For years the "Bro-Split" has been seen as the best workout method to pack on the muscle and get the body builder/ super hero aesthetic that so many of us aspire to achieve. For those who aren't familiar, the Bro-Split entails that you hit each major muscle group once a week with a rep range between 8-12 reps per set.
Don't get me wrong, this will absolutely get some results and if you plug away with it long enough (and stay disciplined with your diet like any plan requires) you will hit your goal. But wouldn't you like to know that you are going about reaching your goals in the BEST way?
Over the last decade Dr. Brad Schoenfeld has taken it upon himself to challenge many of the norms that were seen in hypertrophy (muscle gainz). I will not force you to sit through the dense research paper writing as I have (look up Brad on google if you would like to do so), so I will summarize what I have taken away from his papers in regards to the "best practices" for gaining muscle mass, beginning with the nutritional aspect.
Nutrition for Hypertrophy:
Calorie Intake for losing weight- 13-14 calories per pound of ideal body weight.
Calorie Intake for maintenance- 17 calories per pound of ideal body weight.
Calorie Intake for weight gain- 20-21 calories per pound of ideal body weight.
Make sure you are consuming at least 1.6 - 2 grams of protein per kilogram of body weight for muscle synthesis. This protein needs to have a full compliment of essential amino acids. If you take an animal based protein, you are fine.
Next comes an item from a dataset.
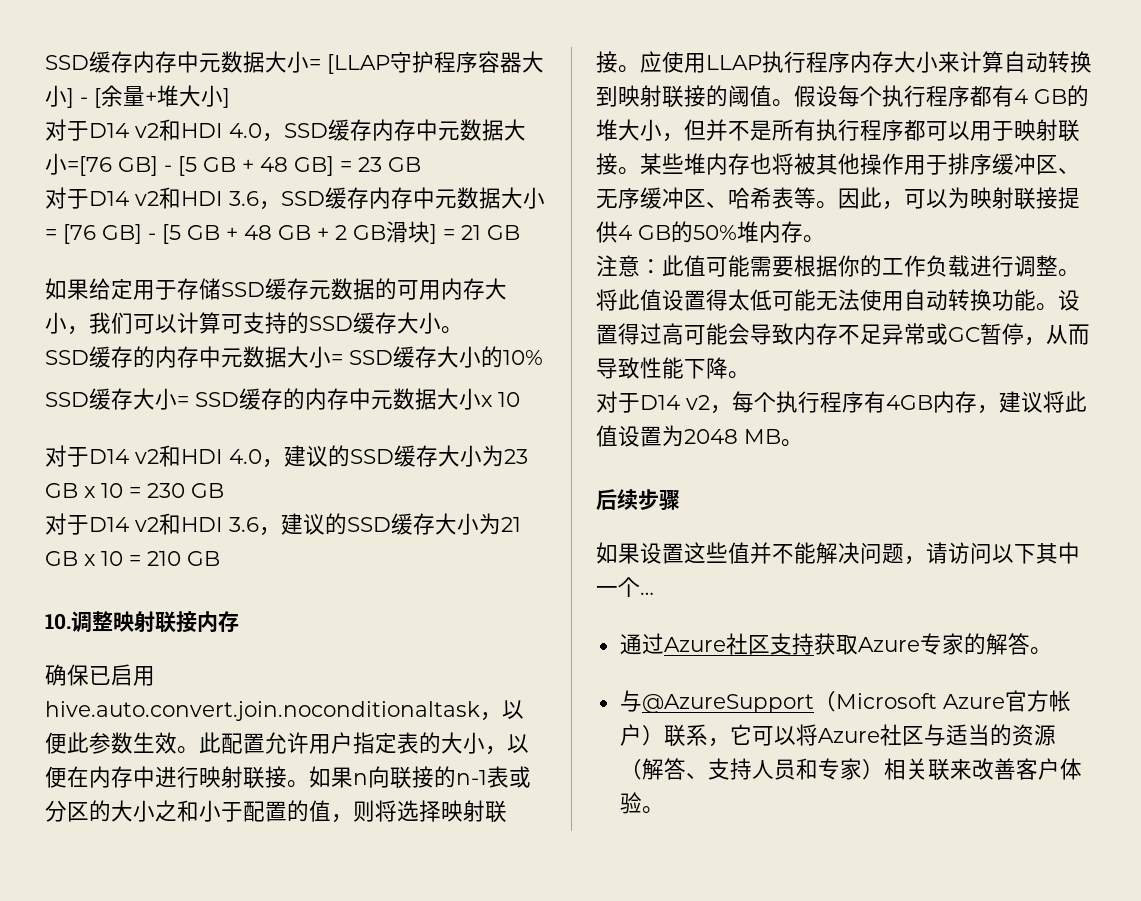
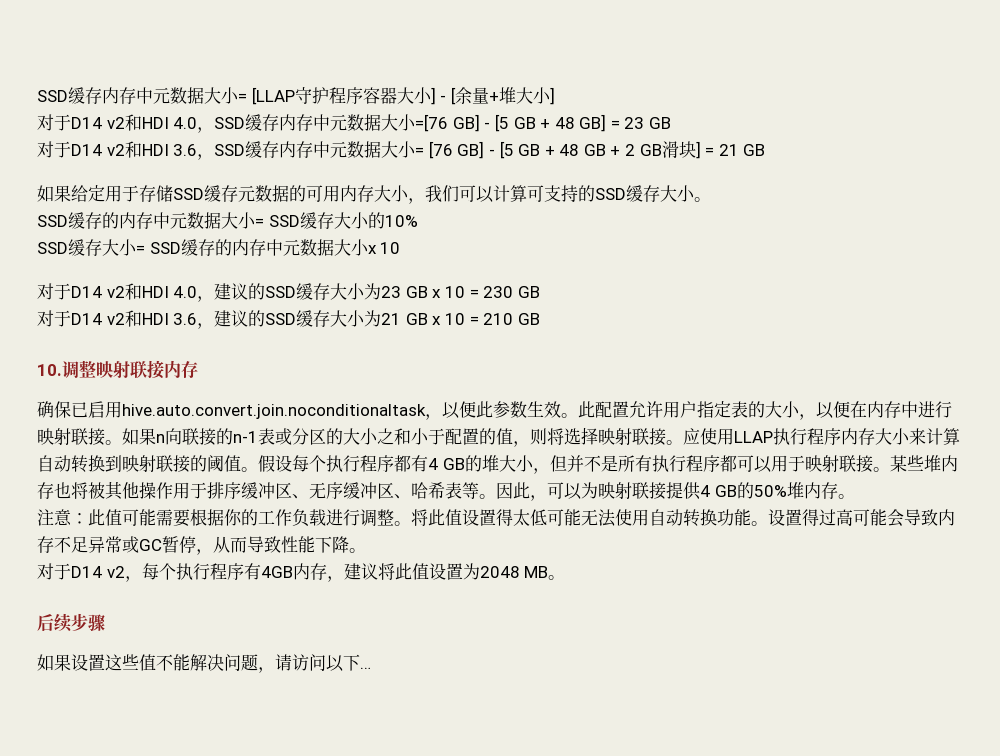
[750,542,772,564] 并 -> (156, 662) none
[1036,542,1080,564] [596,577,640,597] 其中一个 -> (360, 662) none
[619,633,1052,655] [619,690,1071,713] [619,724,1056,747] [619,758,1082,781] [619,792,664,814] // 通过Azure社区支持获取Azure专家的解答。 // 与@AzureSupport（Microsoft Azure官方帐户）联系，它可以将Azure社区与适当的资源（解答、支持人员和专家）相关联来改善客户体验。 -> (371, 668) none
If you take a plant based protein, you'll need to do some research to make sure it is a full compliment and if not, supplement the missing amino acids.
The post-exercise anabolic window is NOT limited to 20 minutes. It depends on when you ate your last meal, but typically you won't need to consume more protein until 4-5 hours after your last meal to avoid catabolism. There is no downside to consuming protein quickly after your workout, so if you can, do so.
Fitness Guidelines for Hypertrophy
Frequency- Muscle growth was the highest when each muscle group was trained 2x/week (rather than the bro-split 1x/wk). Legs should be prioritized as they play a big part of muscle mass.
Volume- 10+ sets per week per muscle trained showed much greater muscle growth than anything less. With more trained individuals, this number may need to climb closer to 15-20 sets per week, but be sure to deload and bring the volume down every so often to avoid overtraining.
Rep range- The typical 8-12 reps @ 65% - 75% intensity has been debunked as the "ideal rep range" for muscle growth. Will this still work? Sure! But ultimately it depends on what your goal is. Similar muscle growth was seen with a range of 12-25 reps @ 50% - 60% intensity and showed higher type 1 fiber growth as a result. This rep range would also help with Muscle Endurance. The biggest factor is to work in various different rep ranges. The most counter-productive thing you could do for muscle growth is stay in the same rep range forever. Variety is key!
The importance of variety- If you are looking to maximize muscle growth and stay healthy it is hugely important to vary your exercises, rep ranges, and volume. Planned variation is called periodization and if you struggle with this aspect of workout design, one of our trainers can gladly help you! Periodization helps to ensure that you maintain healthy movement patterns, move all joints through all ranges of motion, and prevent overtraining which can result in serious injuries.
What workouts to focus on- Unless you are a very experienced body builder, it is important to build the foundation of your muscle and strength with compound movements (squats, bench press, deadlifts, pull ups, etc). You can do some isolation/ single joint movements (curls, tricep kick backs, etc) but this should not be the focus of your program. It is too time consuming and neglects key movement patterns.